* [Source information]:
----

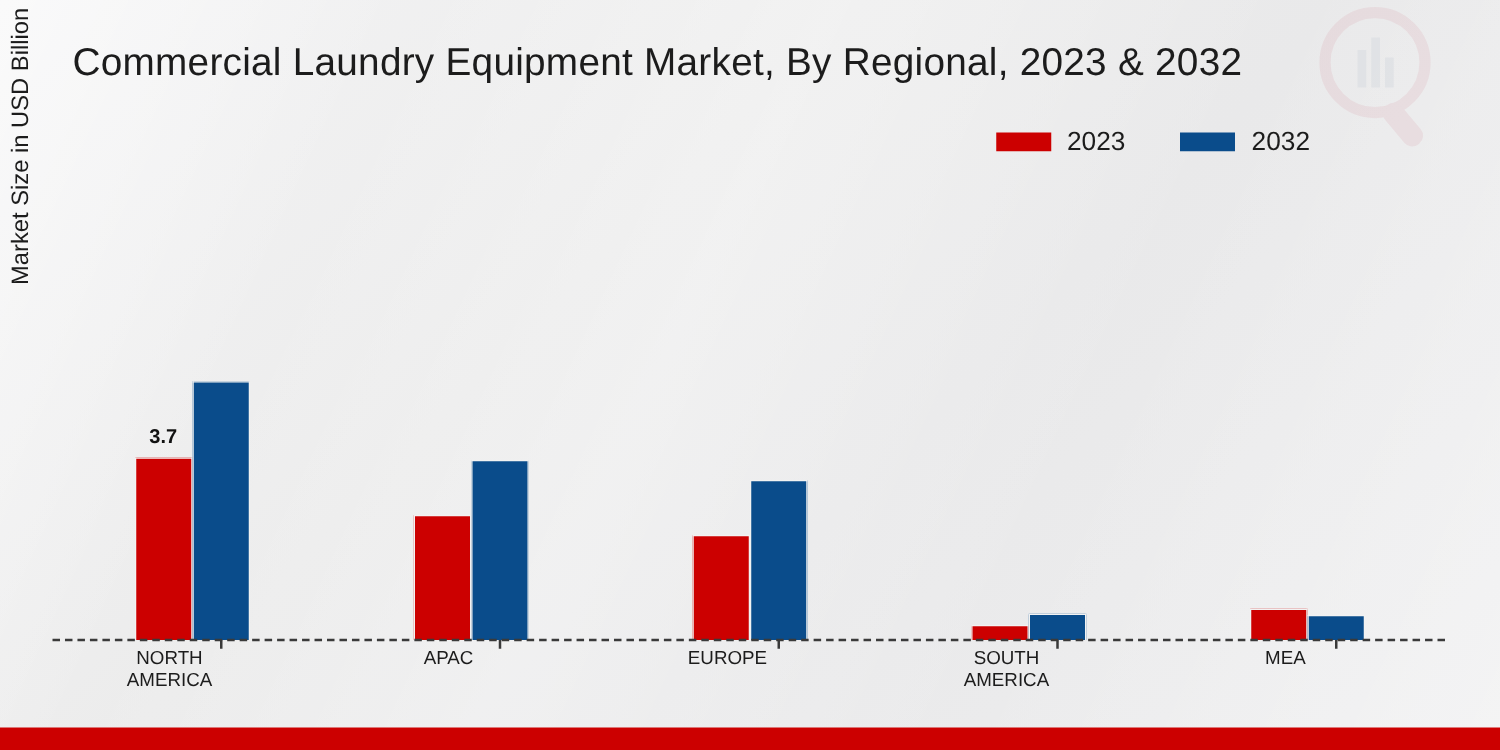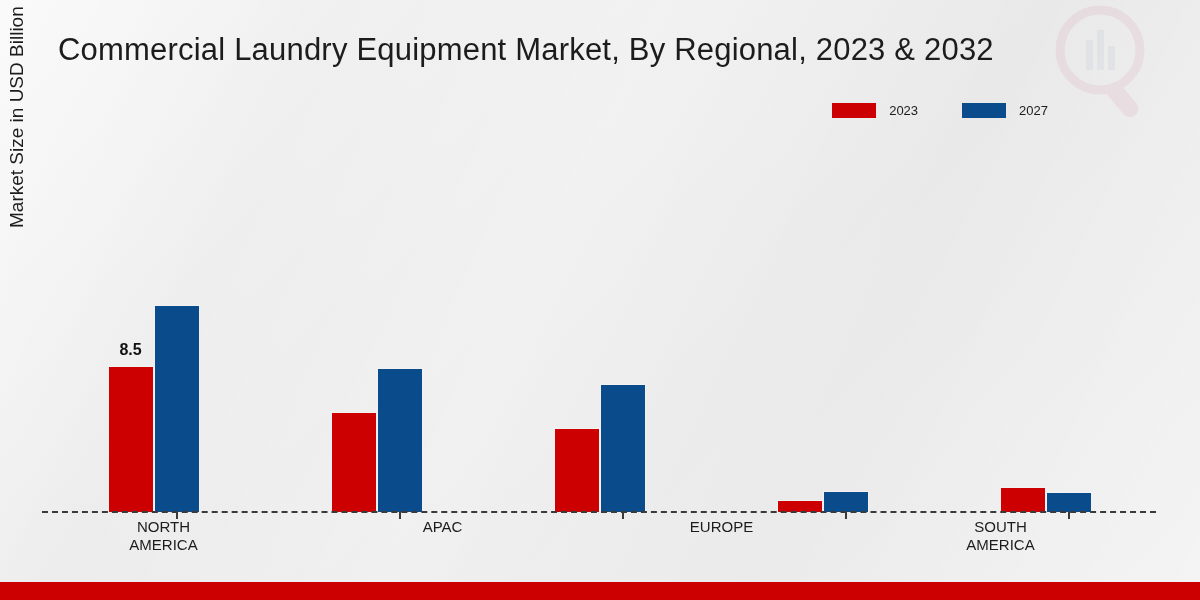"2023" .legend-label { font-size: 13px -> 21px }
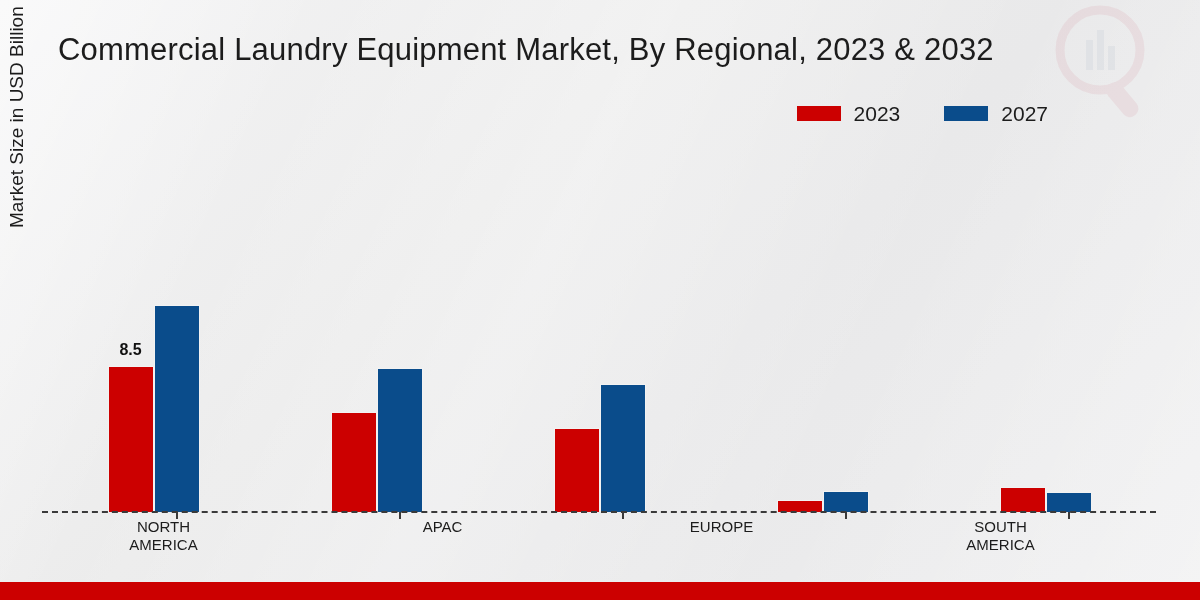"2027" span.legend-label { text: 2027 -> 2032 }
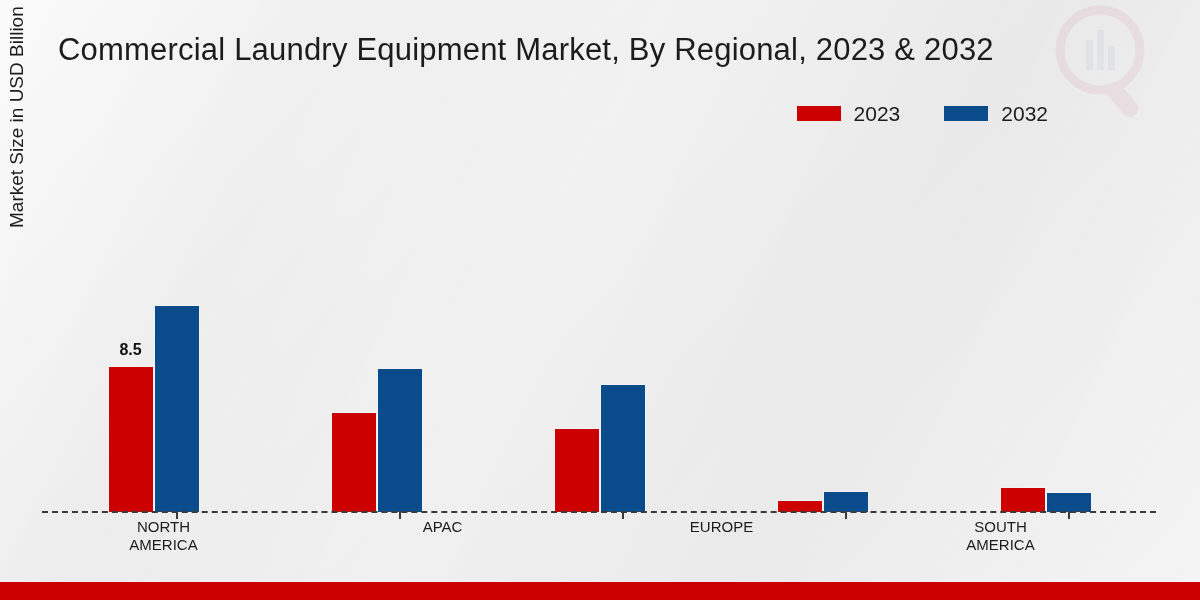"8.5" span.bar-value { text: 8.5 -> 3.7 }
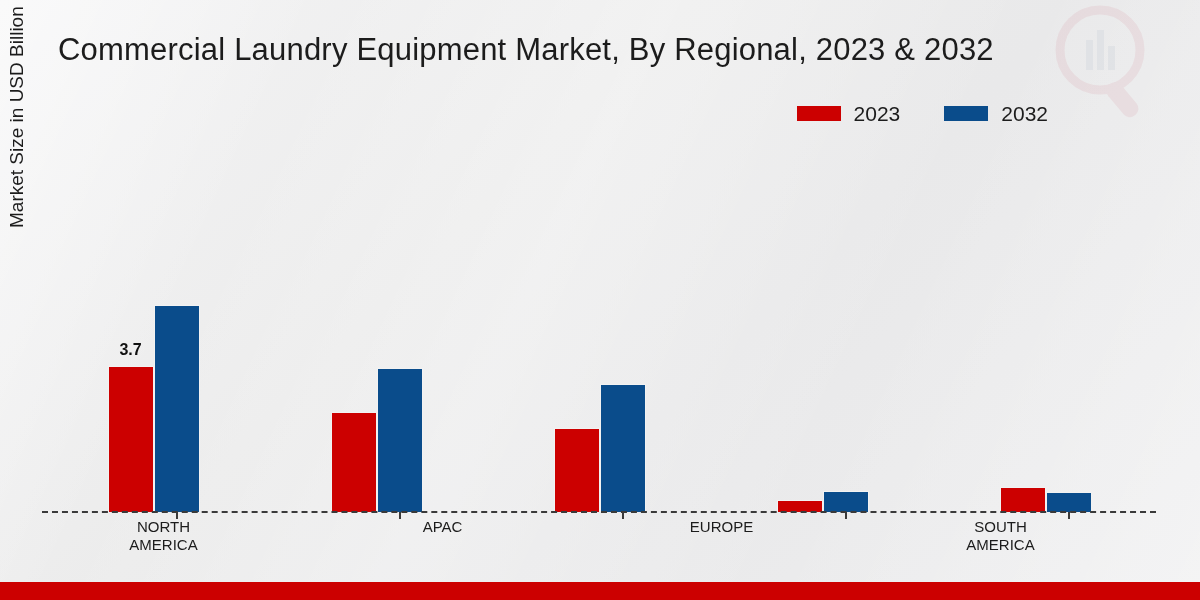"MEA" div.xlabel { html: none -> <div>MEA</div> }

----

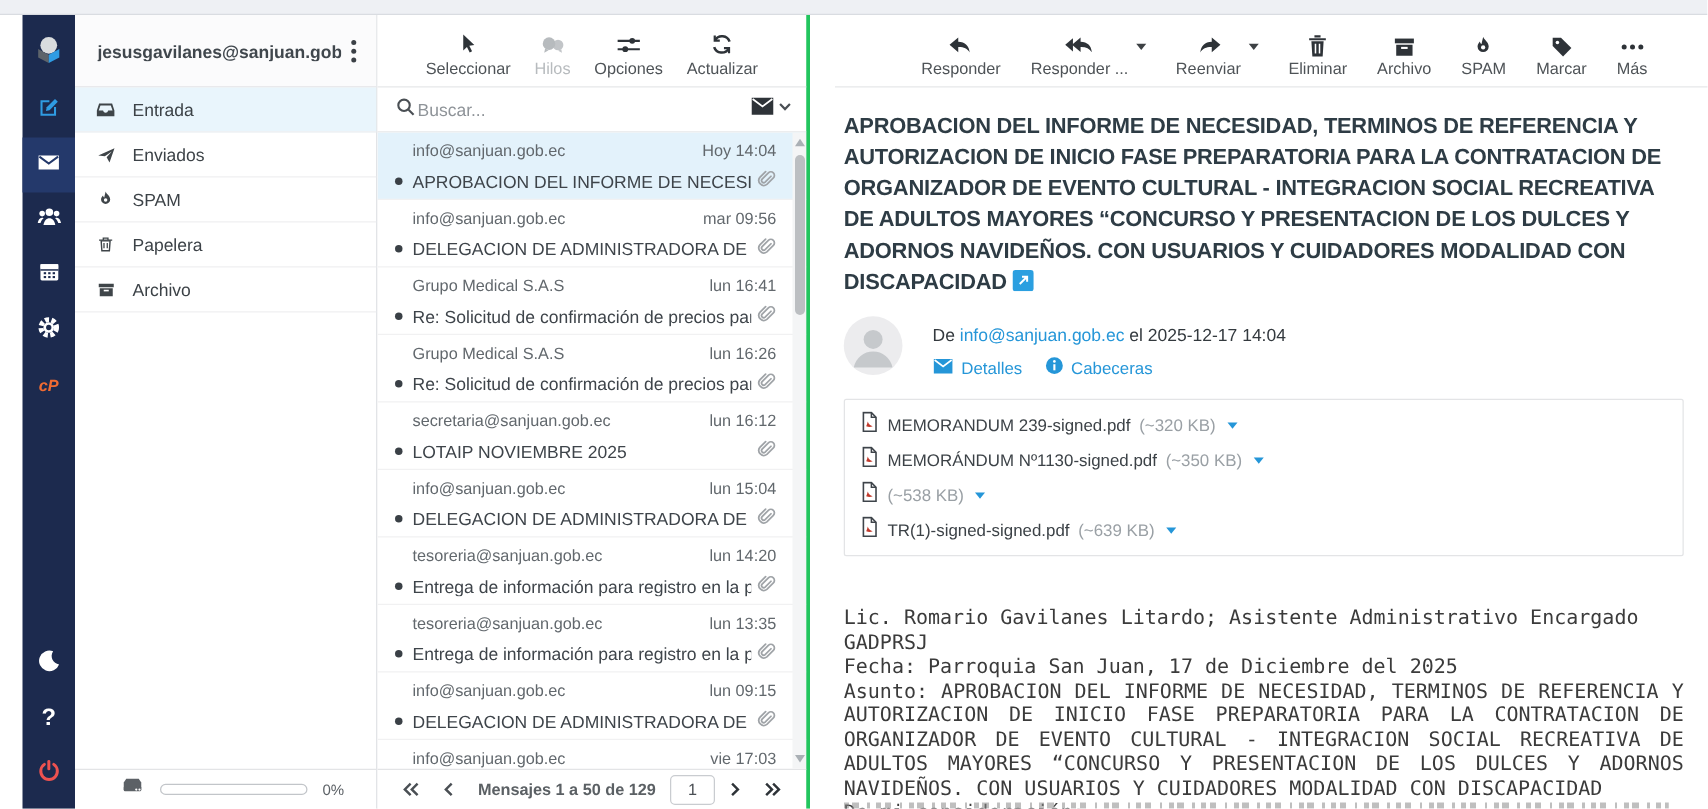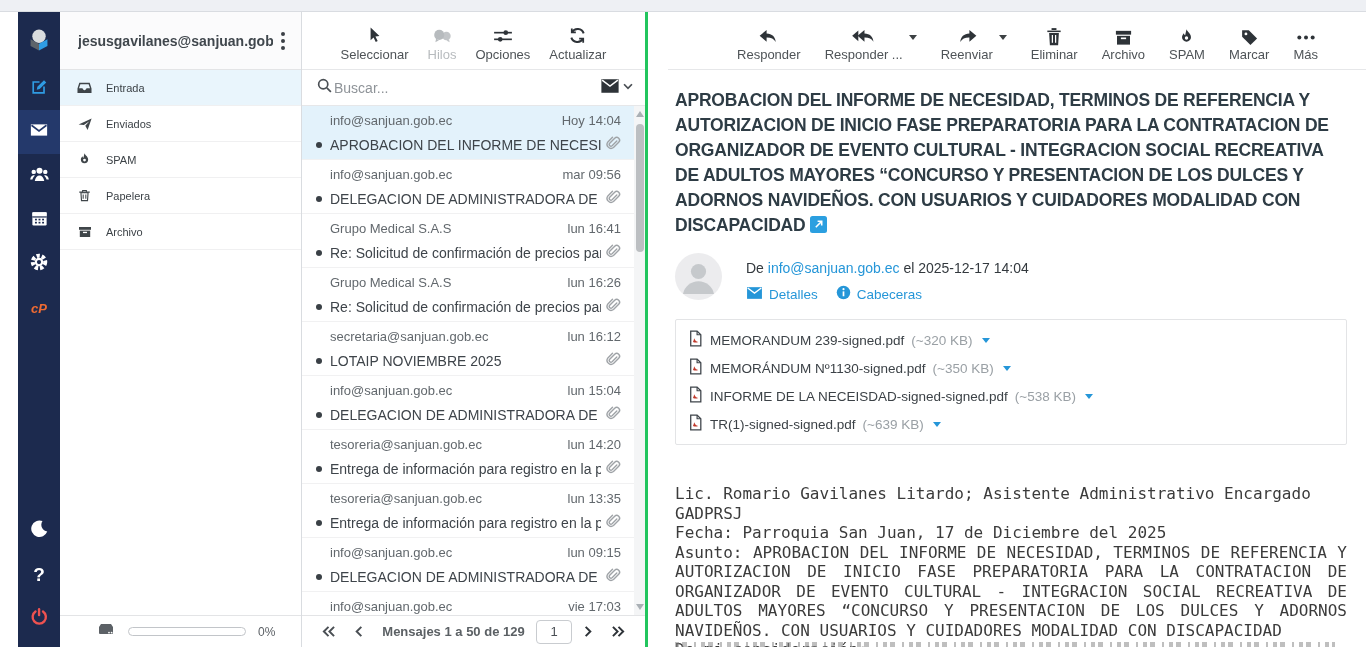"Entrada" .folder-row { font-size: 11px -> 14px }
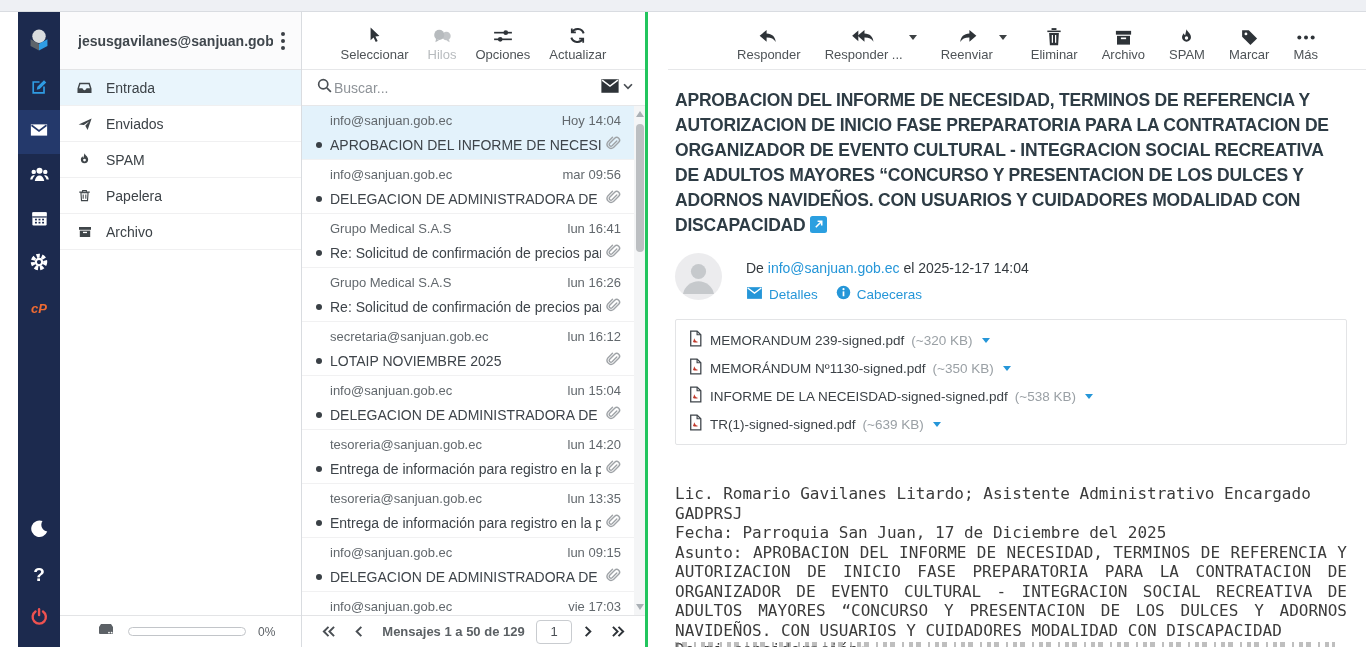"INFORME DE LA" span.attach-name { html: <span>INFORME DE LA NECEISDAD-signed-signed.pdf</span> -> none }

----

* [Exercise directions]: Both boundary lines included, write out word for word only the lines above from the one containing "text: 2027 ->" to the one containing "html: none ->", leaving out any pictures.

* [Answer section]:
"2027" span.legend-label { text: 2027 -> 2032 }
"8.5" span.bar-value { text: 8.5 -> 3.7 }
"MEA" div.xlabel { html: none -> <div>MEA</div> }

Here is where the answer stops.